Crank nailed the source and as the OP article had - Martin guitars also have the same ebony fretboard, but there is no investigation, bot they are Dem contributors.

3) the tree is still dead - - it is either protected or it is not - So Bob the Fish - yes most LJ oppose the taking of protected species - - - which is different than saying *"As long as a local will cut it up it is OK"*


----------



## GregD (Oct 24, 2009)

I'm with BobTheFish.
I'd prefer to see both sides of the argument before drawing conclusions.
I suspect the DOJ's concern is that a company operating in the US is bribing officials in India.
The US isn't the only western nation that has laws against engaging in corruption outside its borders.
I work for a company that was fined last year because a subcontractor was bribing Nigerian officials…
...so that otherwise legal shipments would clear customs more quickly than otherwise.
Personally, I think those laws are a good idea.

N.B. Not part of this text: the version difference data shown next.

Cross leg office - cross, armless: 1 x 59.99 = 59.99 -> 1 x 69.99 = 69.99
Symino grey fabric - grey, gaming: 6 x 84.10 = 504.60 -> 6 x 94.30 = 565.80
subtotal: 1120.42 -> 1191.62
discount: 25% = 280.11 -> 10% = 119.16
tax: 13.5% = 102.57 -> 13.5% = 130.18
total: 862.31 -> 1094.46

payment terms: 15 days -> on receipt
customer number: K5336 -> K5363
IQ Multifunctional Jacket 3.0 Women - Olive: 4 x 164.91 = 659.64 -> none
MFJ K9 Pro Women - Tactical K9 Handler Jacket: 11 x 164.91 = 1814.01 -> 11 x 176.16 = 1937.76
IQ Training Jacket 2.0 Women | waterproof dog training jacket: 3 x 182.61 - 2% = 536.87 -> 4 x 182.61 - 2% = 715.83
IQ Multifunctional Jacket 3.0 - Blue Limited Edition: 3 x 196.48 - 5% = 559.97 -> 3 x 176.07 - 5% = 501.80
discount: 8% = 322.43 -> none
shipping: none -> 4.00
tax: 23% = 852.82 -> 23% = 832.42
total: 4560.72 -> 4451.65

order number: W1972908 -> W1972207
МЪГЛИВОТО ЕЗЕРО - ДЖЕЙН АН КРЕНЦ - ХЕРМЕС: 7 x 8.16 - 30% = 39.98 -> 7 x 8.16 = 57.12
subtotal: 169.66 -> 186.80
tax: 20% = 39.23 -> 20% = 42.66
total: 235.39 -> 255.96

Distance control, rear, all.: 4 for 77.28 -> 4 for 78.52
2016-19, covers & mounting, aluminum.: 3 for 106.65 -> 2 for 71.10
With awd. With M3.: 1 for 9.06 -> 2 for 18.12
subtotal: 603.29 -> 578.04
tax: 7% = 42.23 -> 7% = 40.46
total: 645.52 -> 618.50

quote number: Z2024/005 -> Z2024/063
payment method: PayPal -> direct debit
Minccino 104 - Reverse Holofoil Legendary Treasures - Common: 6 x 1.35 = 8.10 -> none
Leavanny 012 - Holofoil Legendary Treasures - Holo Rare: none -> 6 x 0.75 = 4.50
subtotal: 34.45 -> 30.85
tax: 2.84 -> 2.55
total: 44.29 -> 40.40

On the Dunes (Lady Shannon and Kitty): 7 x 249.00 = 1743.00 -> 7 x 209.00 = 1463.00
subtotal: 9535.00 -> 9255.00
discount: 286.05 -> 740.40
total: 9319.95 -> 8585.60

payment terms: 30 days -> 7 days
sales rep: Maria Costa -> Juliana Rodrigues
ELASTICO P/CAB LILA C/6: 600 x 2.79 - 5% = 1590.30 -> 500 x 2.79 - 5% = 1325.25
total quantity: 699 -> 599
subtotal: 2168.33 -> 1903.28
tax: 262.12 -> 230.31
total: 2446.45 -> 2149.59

But with regard to this Gibson issue, the devil is in the details, and for now too many details are still hiding.


----------



## NathanAllen (Oct 16, 2009)

Shame on the news agencies and individuals who want to try to politicize this issue. Gibson appears to be in the wrong; it appears that they knowingly imported unfinished Ebony and Rosewood.
Now people want us to believe that they were justified, because why?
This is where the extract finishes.